I’ve (15m) been friends with the friend, N (14m) for over four years, when we met playing trumpet. She used to be this funny, energetic, sweet kid. People change, yes, but we’ve not made a long line of bad choices. N has. She’s pushed away people that have tried to help her as she self-harmed, spread harmful rumors (unprovoked), reportedly shoplifted, and committed other misdemeanors. She’s sent nudes to both her classmates (including someone who told made clear he didn’t really like it) and a number of people over 18. She’s also purposefully sent inappropriately insinuating (sexual, such as whipped cream and not wearing much) snaps to people who have told her that they feel uncomfortable, myself included. Her friend confirmed she knew that it was risqué and inappropriately toned yet still sent the photos to me, some after I’d asked her not to send that type of pics. N has also started vaping, and even worse, pressuring other people to vape. She’s started dressing differently, which on its own would be cool (I mean, yay, screw patriarchal dress codes, but at the same time, she’s a minor), but combined with the nudes and some stuff she posted on socials (about posting pics with boobs out for male attention) before blocking me, I think it’s part of a larger concerning shift in a pattern of behavior.

For reasons outside my control, she went back to self harming, and blamed me.

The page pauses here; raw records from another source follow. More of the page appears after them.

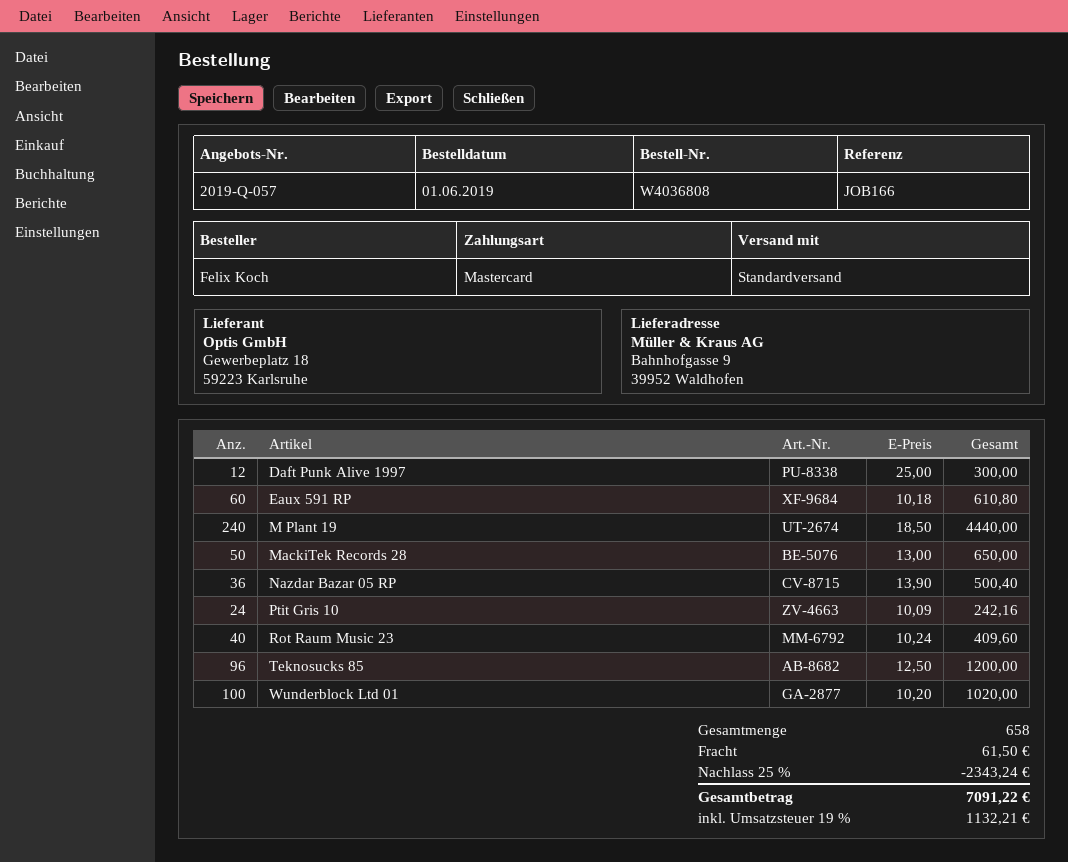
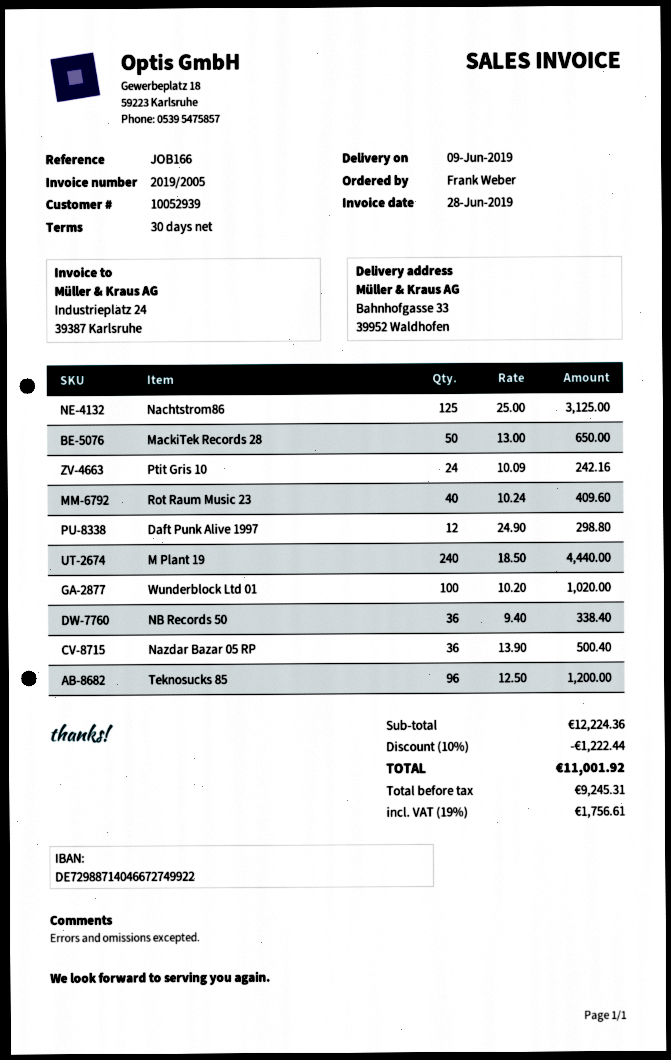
ordered by: Felix Koch -> Frank Weber
ship to: Bahnhofgasse 9, 39952 Waldhofen -> Bahnhofgasse 33, 39952 Waldhofen
Daft Punk Alive 1997: 12 x 25.00 = 300.00 -> 12 x 24.90 = 298.80
Eaux 591 RP: 60 x 10.18 = 610.80 -> none
Nachtstrom86: none -> 125 x 25.00 = 3125.00
NB Records 50: none -> 36 x 9.40 = 338.40
discount: 25% = 2343.24 -> 10% = 1222.44
shipping: 61.50 -> none
tax: 19% = 1132.21 -> 19% = 1756.61
total: 7091.22 -> 11001.92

She’s blamed me for a lot of stuff other people say I had no control over, and has also tried to gaslight me about some of the pics even when her own friends that she confided in about it confirmed otherwise. That said, it would appear that she’s started hanging out with 3 people (all 14f) who are bad influences, who encourage her to commit the shoplifting and fare evasion, and hid those friendships with me. I can’t tell if this is actually their influence or N just running the same course she would have without them.

She’s tried and mainly failed to stop me finding out about the specifics and extent of this pattern of behavior, and randomly blocked me on snap- then denied that it’s a block. She’s also become cold to me at times in person, and has gone down this path in a way that makes it impossible to intervene in any fashion, even making it pretty much impossible to go to her parents without being harmed myself and harming her, and I don’t know what to do.

Another friend (15f) said that she’ll be set straight when she gets into major trouble, but that could damage her permanent record. Right now, I see no clear way to bail her out of it since she doesn’t seem to want to be bailed out.

I don’t have a clue in the world what to do or how to help, do you guys have any ideas on how to save the friendship (or if it’s even worth it) and on helping her avoid digging herself a deeper hole?

TL;DR: My friend is cutting people off and doing a lot of inappropriate things that’s likely to end up screwing up her life, and I don’t know how to save the friendship and help her turn her life around before she ends up with a major black mark on her permanent record.

2 comments
  1. Saving the friendship is not your priority.

    Reporting your concerns about her behaviour to her parents, is (imo).

  2. Why do you think it’s your responsibility to single handedly change your friend’s perspective on all this? Because it’s really not.

    Yes, I understand you’re friends and you care about her. But if you’ve already told her your concerns and pointed out how wrong (and illegal!) all this behaviour is, and she still carries on doing it, you’re just wasting your time.

    Sometimes the only thing that will get people to change their ways is if they are caught out and there are very real consequences. Getting caught is going to happen sooner or later. It’s your choice as to whether you want to be collateral damage or not.